### Information supplied
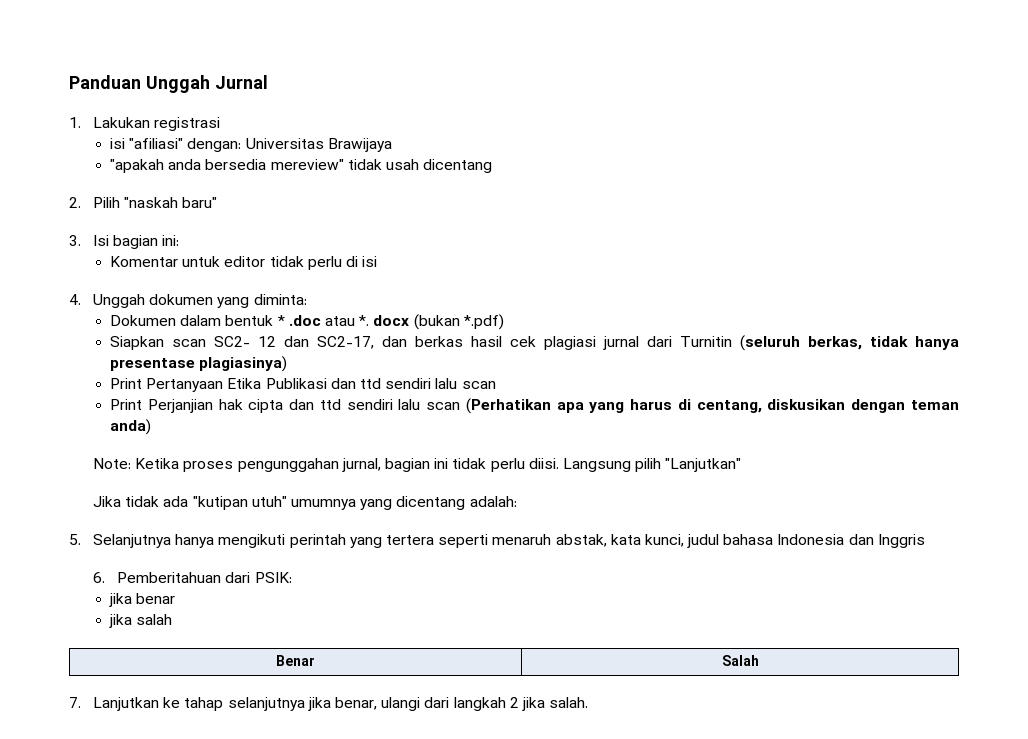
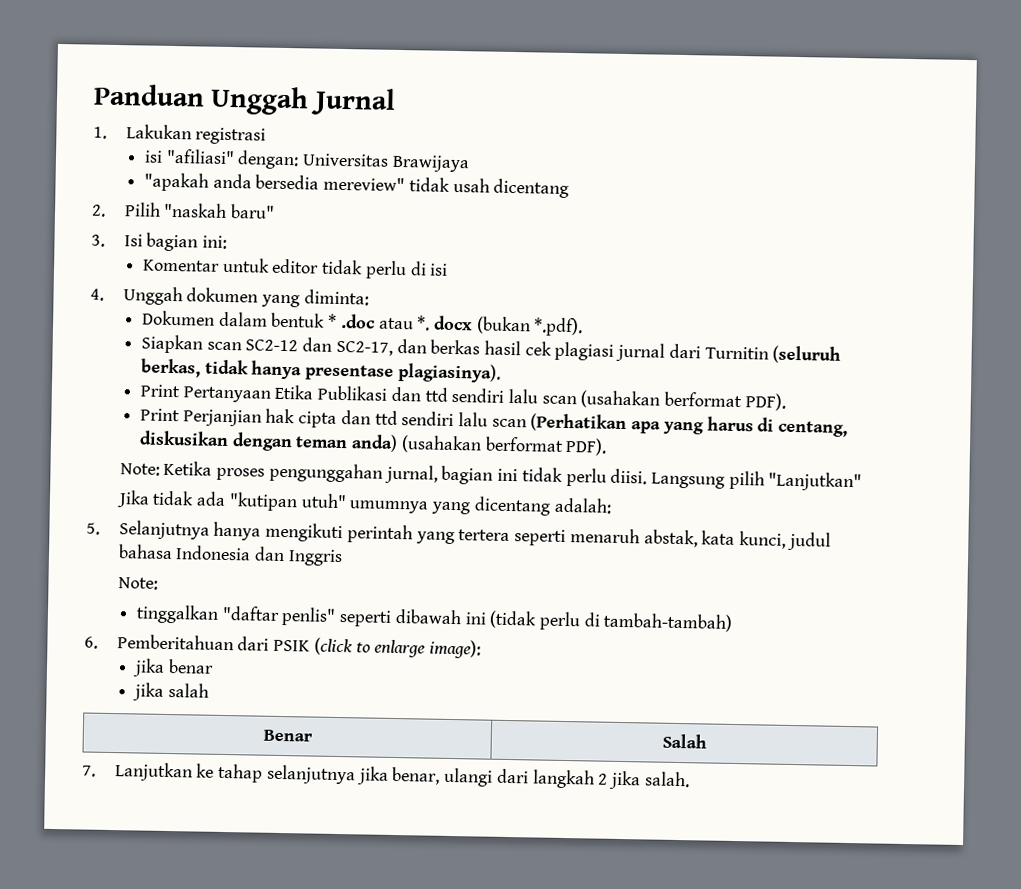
- Dokumen dalam bentuk * .doc atau *. docx (bukan *.pdf)
+ Dokumen dalam bentuk * .doc atau *. docx (bukan *.pdf).
- Siapkan scan SC2- 12 dan SC2-17, dan berkas hasil cek plagiasi jurnal dari Turnitin (seluruh berkas, tidak hanya presentase plagiasinya)
+ Siapkan scan SC2-12 dan SC2-17, dan berkas hasil cek plagiasi jurnal dari Turnitin (seluruh berkas, tidak hanya presentase plagiasinya).
- Print Pertanyaan Etika Publikasi dan ttd sendiri lalu scan
+ Print Pertanyaan Etika Publikasi dan ttd sendiri lalu scan (usahakan berformat PDF).
- Print Perjanjian hak cipta dan ttd sendiri lalu scan (Perhatikan apa yang harus di centang, diskusikan dengan teman anda)
+ Print Perjanjian hak cipta dan ttd sendiri lalu scan (Perhatikan apa yang harus di centang, diskusikan dengan teman anda) (usahakan berformat PDF).
  5. Selanjutnya hanya mengikuti perintah yang tertera seperti menaruh abstak, kata kunci, judul bahasa Indonesia dan Inggris
- 6. Pemberitahuan dari PSIK:
+ Note:
+ tinggalkan "daftar penlis" seperti dibawah ini (tidak perlu di tambah-tambah)
+ 6. Pemberitahuan dari PSIK (click to enlarge image):

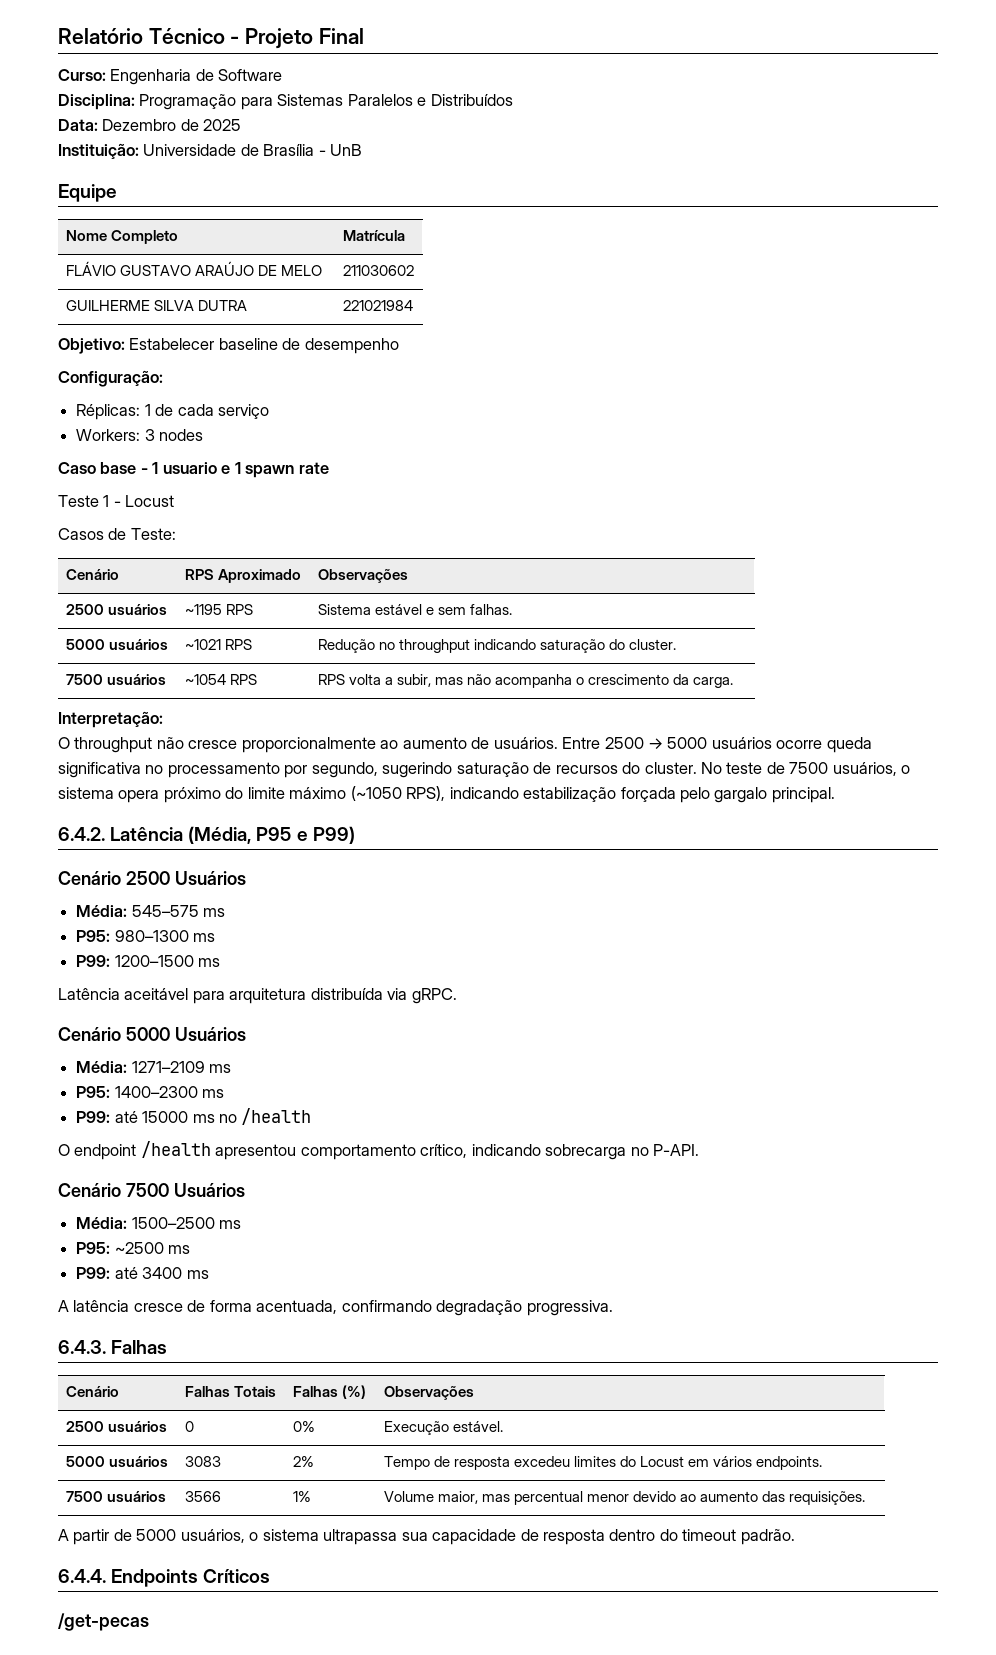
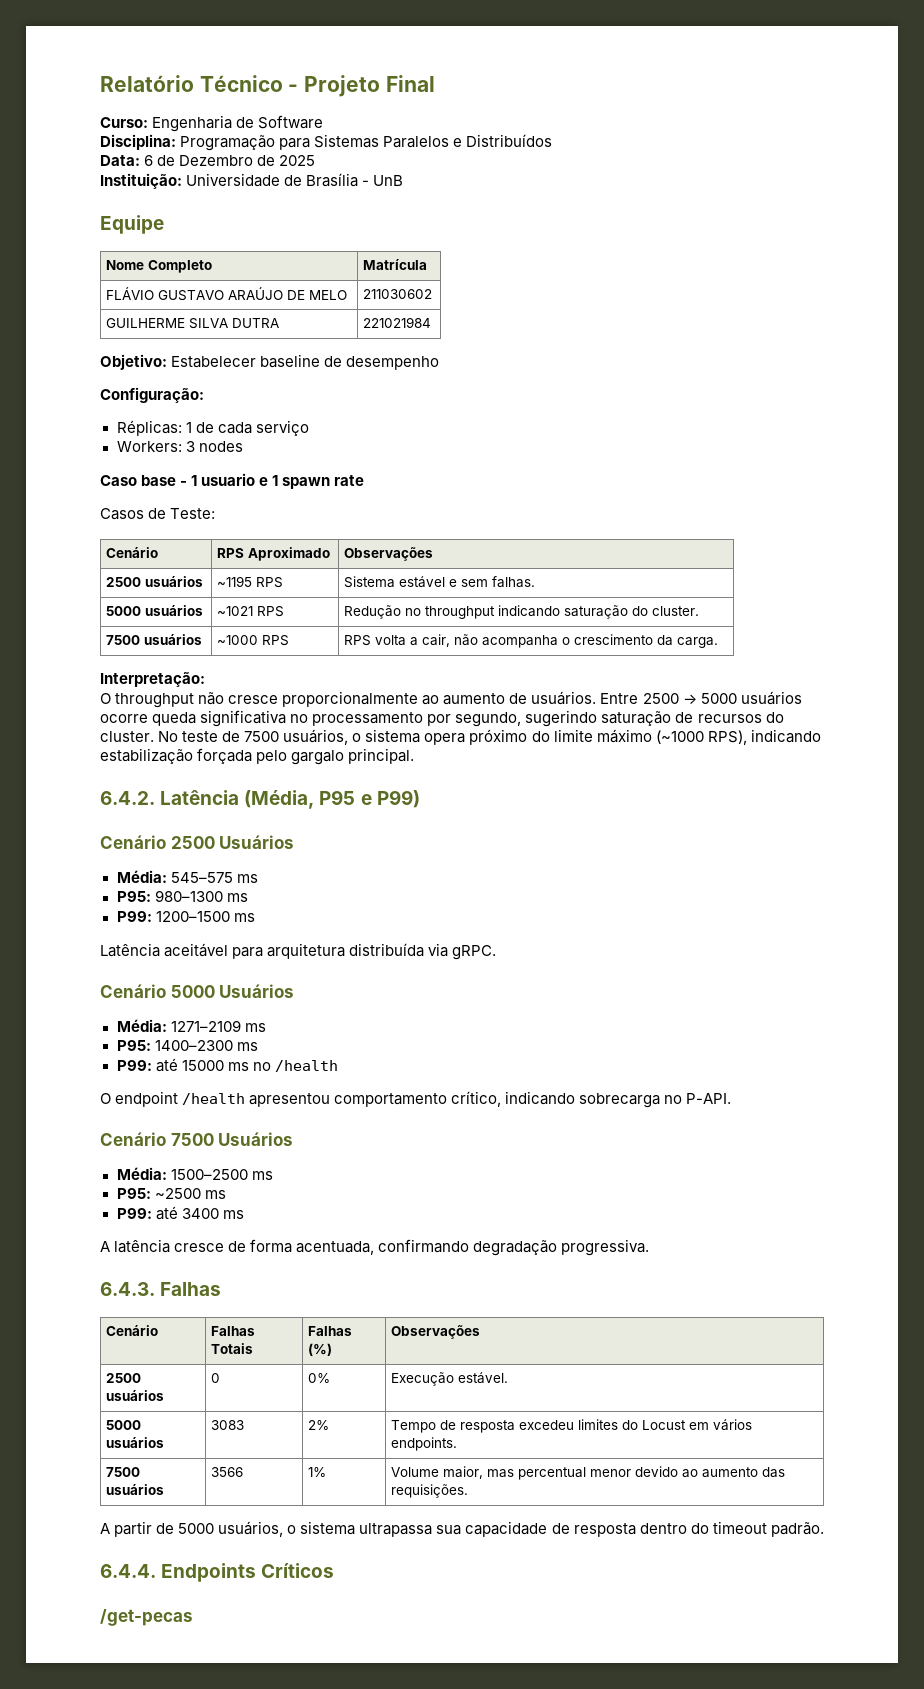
- Data: Dezembro de 2025
+ Data: 6 de Dezembro de 2025
- Teste 1 - Locust
- 7500 usuários | ~1054 RPS | RPS volta a subir, mas não acompanha o crescimento da carga.
+ 7500 usuários | ~1000 RPS | RPS volta a cair, não acompanha o crescimento da carga.
- No teste de 7500 usuários, o sistema opera próximo do limite máximo (~1050 RPS), indicando estabilização forçada pelo gargalo principal.
+ No teste de 7500 usuários, o sistema opera próximo do limite máximo (~1000 RPS), indicando estabilização forçada pelo gargalo principal.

### Work item
Exclude images. Return the data above verbatim.

### Answer section
- Dokumen dalam bentuk * .doc atau *. docx (bukan *.pdf)
+ Dokumen dalam bentuk * .doc atau *. docx (bukan *.pdf).
- Siapkan scan SC2- 12 dan SC2-17, dan berkas hasil cek plagiasi jurnal dari Turnitin (seluruh berkas, tidak hanya presentase plagiasinya)
+ Siapkan scan SC2-12 dan SC2-17, dan berkas hasil cek plagiasi jurnal dari Turnitin (seluruh berkas, tidak hanya presentase plagiasinya).
- Print Pertanyaan Etika Publikasi dan ttd sendiri lalu scan
+ Print Pertanyaan Etika Publikasi dan ttd sendiri lalu scan (usahakan berformat PDF).
- Print Perjanjian hak cipta dan ttd sendiri lalu scan (Perhatikan apa yang harus di centang, diskusikan dengan teman anda)
+ Print Perjanjian hak cipta dan ttd sendiri lalu scan (Perhatikan apa yang harus di centang, diskusikan dengan teman anda) (usahakan berformat PDF).
  5. Selanjutnya hanya mengikuti perintah yang tertera seperti menaruh abstak, kata kunci, judul bahasa Indonesia dan Inggris
- 6. Pemberitahuan dari PSIK:
+ Note:
+ tinggalkan "daftar penlis" seperti dibawah ini (tidak perlu di tambah-tambah)
+ 6. Pemberitahuan dari PSIK (click to enlarge image):

- Data: Dezembro de 2025
+ Data: 6 de Dezembro de 2025
- Teste 1 - Locust
- 7500 usuários | ~1054 RPS | RPS volta a subir, mas não acompanha o crescimento da carga.
+ 7500 usuários | ~1000 RPS | RPS volta a cair, não acompanha o crescimento da carga.
- No teste de 7500 usuários, o sistema opera próximo do limite máximo (~1050 RPS), indicando estabilização forçada pelo gargalo principal.
+ No teste de 7500 usuários, o sistema opera próximo do limite máximo (~1000 RPS), indicando estabilização forçada pelo gargalo principal.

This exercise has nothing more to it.